Captain William Kennedy, a Philadelphia native, went to sea at an early age. Arriving in Baltimore at the age of 34, he entered the cotton mill business, managing the Mt. Vernon Mills by 1847 and was the president of that company for 25 years until his death. He was closely associated with St. Ann’s Church, “An Anchor in Faith,” 528 E 22nd St. at Greenmount Avenue. The anchor from his first ship stood outside of his house Oak Hill and, after the mansion’s demolition, was relocated to the front of St. Ann’s church, where it remains.

Kennedy’s daughter married Richard Cromwell, III who, like his father-in-law before him, was president of Mt. Vernon Mills (Legacy Web).

Information on this page comes from captions to these photos in the Baltimore County Library Legacy Web Historic Photo Collection. As the captions were unattributed, they have been edited and revised to be consistent with the rest of this site, unless otherwise noted.
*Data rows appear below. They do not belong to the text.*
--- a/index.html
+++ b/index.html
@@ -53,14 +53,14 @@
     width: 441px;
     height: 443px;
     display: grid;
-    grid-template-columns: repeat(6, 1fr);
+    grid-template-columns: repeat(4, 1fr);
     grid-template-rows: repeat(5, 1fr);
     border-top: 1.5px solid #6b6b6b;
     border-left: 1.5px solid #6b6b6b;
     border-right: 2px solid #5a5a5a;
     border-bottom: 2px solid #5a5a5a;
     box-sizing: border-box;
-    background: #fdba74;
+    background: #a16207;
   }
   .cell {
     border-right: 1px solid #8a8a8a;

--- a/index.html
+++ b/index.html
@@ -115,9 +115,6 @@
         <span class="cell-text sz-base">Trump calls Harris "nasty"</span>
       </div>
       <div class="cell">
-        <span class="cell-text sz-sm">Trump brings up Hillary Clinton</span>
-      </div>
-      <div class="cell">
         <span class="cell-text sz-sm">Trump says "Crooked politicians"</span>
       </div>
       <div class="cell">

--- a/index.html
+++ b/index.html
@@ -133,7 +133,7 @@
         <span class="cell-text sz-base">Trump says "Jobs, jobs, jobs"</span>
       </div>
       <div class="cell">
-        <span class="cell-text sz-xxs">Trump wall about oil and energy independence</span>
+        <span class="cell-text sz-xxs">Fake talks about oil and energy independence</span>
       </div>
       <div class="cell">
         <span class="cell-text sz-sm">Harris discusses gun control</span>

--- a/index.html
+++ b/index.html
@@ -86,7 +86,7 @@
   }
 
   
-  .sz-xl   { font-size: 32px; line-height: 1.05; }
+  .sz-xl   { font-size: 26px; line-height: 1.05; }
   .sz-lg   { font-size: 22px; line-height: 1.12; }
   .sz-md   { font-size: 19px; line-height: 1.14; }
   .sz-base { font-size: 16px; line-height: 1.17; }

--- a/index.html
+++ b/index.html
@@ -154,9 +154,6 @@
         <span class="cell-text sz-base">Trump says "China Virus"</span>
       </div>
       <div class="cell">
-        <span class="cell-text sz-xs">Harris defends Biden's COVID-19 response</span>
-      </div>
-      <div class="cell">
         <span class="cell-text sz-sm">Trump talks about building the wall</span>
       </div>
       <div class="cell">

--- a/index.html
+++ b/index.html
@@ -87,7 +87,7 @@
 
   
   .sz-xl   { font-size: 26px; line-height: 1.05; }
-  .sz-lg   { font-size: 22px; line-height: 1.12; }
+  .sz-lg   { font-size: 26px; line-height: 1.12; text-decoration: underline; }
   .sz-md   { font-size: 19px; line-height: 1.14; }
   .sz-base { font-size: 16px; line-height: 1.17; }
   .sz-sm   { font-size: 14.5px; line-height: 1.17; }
* The United Manufacturing Company of Maryland corporation was chartered by Laws of Maryland, Acts of 1844, Chapter 235. The original incorporators were Benjamin Buck, James Frazier, Edward S. Lamdin, William Grey, William E. Hooper, and James C. Stheeden. Ground was broken for the Union Cotton Duck Mill on the SW corner of South Clinton Street and Cardiff Avenues on the Northwest Harbor in Canton. The Sun, June 30, 1845, noted, “It is we understand to be the joint property of a number of sail makers of this city, who have formed a joint stock company.” The Baltimore American, July 24, 1852, reported a fire that caused a $60,000 loss at United Manufacturing Company. This is about the time William Hooper bought into Woodberry Mill. The mill is not mentioned on later maps.